Once a promising agent has been found, it has to be produced in small quantities for clinical tests according to Good Manufacturing Practice (GMP) guidelines. The Fraunhofer Institutes for Molecular Biology and Applied Ecology IME and for Cell Therapy and Immunology IZI are able to produce therapeutic, recombinant proteins under GMP conditions. The IZI also has the capacity for GMP-compliant manufacture of cell therapeutics and test systems. New technologies have been established to investigate therapeutics for treating cancer and other diseases. This model system makes it possible to systematically test how new types of agent are distributed inside the organism. The IGB can produce cell systems for organ replacement according to GMP guidelines.

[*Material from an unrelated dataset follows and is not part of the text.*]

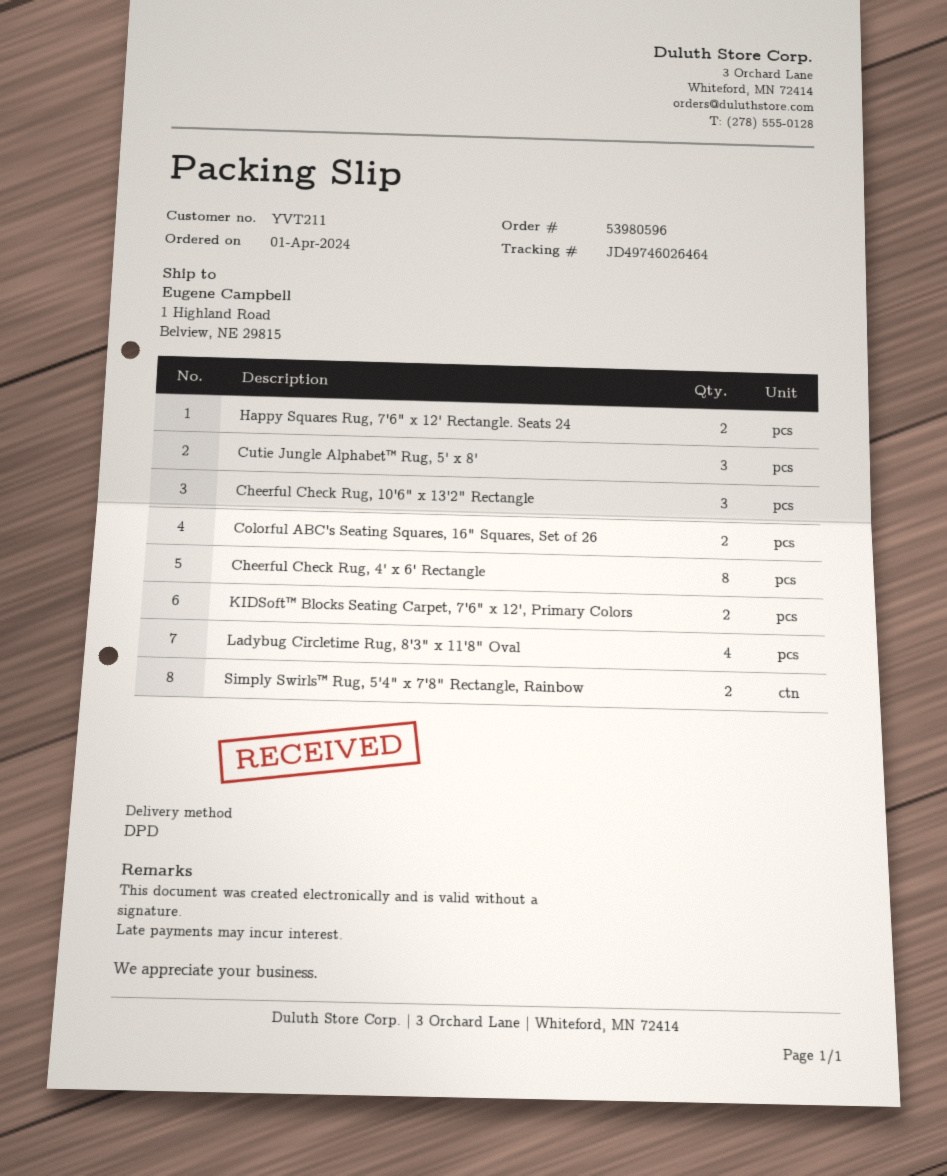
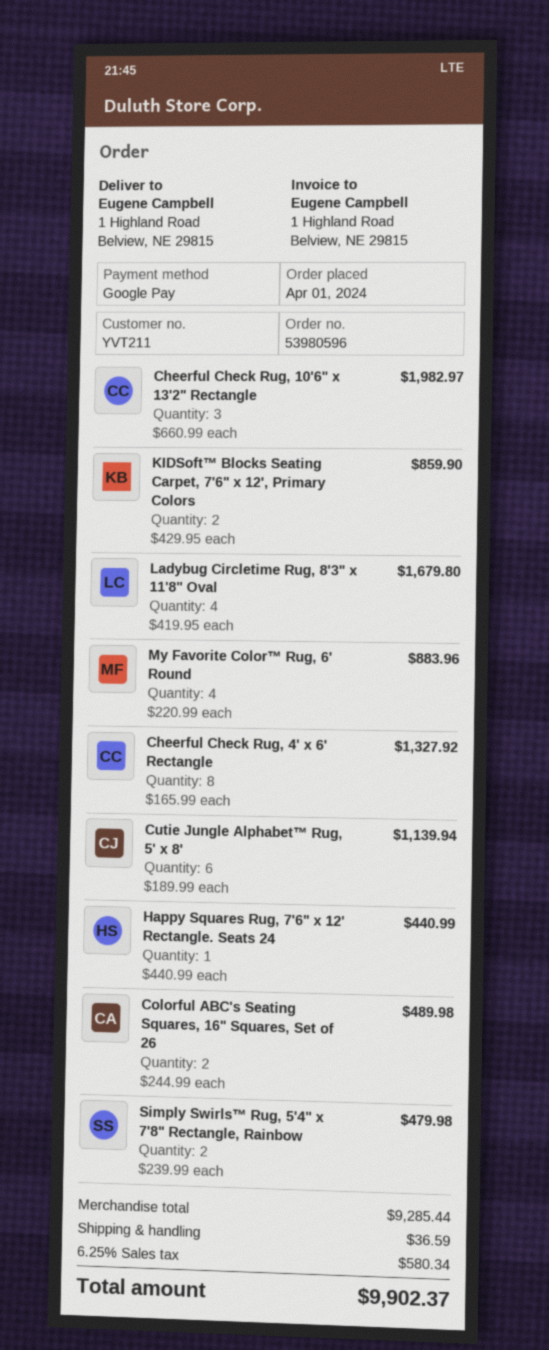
Happy Squares Rug, 7'6" x 12' Rectangle. Seats 24: 2 -> 1
Cutie Jungle Alphabet™ Rug, 5' x 8': 3 -> 6
My Favorite Color™ Rug, 6' Round: none -> 4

Before a new drug is approved for the treatment of patients, it has to undergo clinical studies to demonstrate its effectiveness and safety. The ITEM carries out clinical studies according to internationally standardized Good Clinical Practice (GCP) guidelines in collaboration with the Hanover Medical School (MHH). The ITEM researchers specialize in clinical studies for the approval of drugs to treat respiratory diseases such as asthma, chronic bronchitis and hay fever. Agents are only approved for medical use once they have passed these clinical tests.

The route from a chemical molecule to a prescription drug is long and arduous. New research findings and technologies are helping to make it safer and shorter. The topic of accelerated drug development ™ will be presented by Fraunhofer researchers in Hall 9, Stand E29. We offer journalists individual guided tours of the Fraunhofer stand.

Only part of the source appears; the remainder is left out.